INPUT RECORDS:
-------

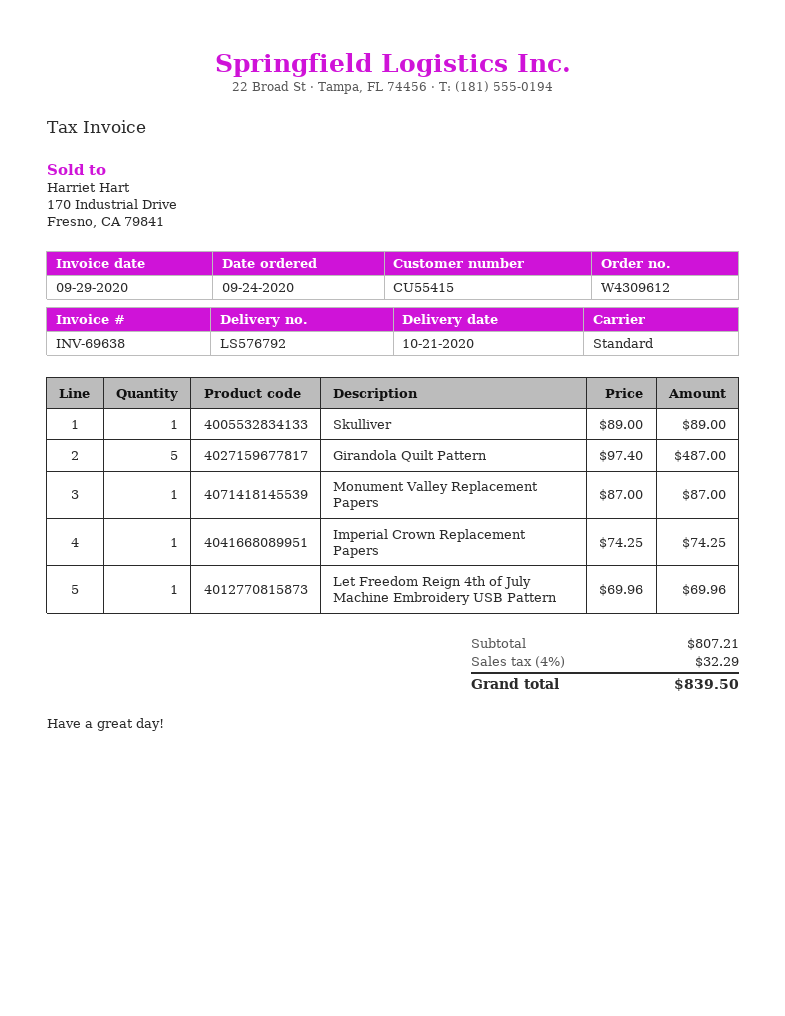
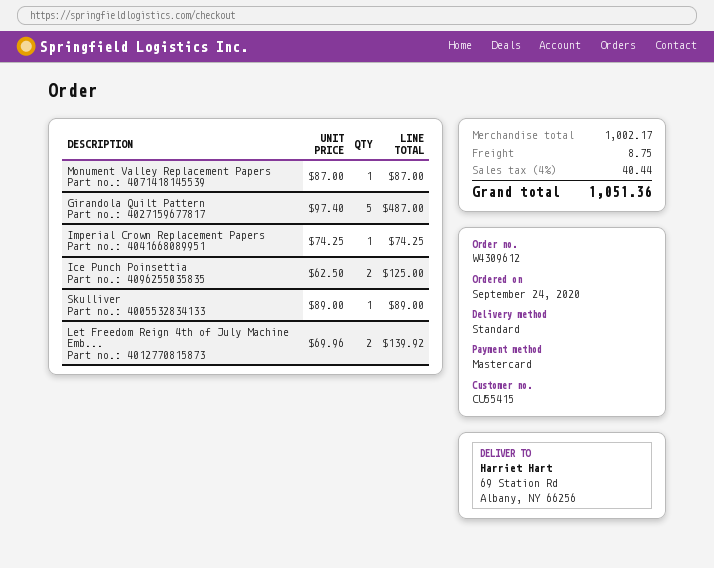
Let Freedom Reign 4th of July Machine Embroidery USB Pattern: 1 x 69.96 = 69.96 -> 2 x 69.96 = 139.92
Ice Punch Poinsettia: none -> 2 x 62.50 = 125.00
subtotal: 807.21 -> 1002.17
shipping: none -> 8.75
tax: 4% = 32.29 -> 4% = 40.44
total: 839.50 -> 1051.36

-------

ACTIVITY:
Only one number is expected: the count of lines in the entries holding the string "none".

TASK RESULT:
2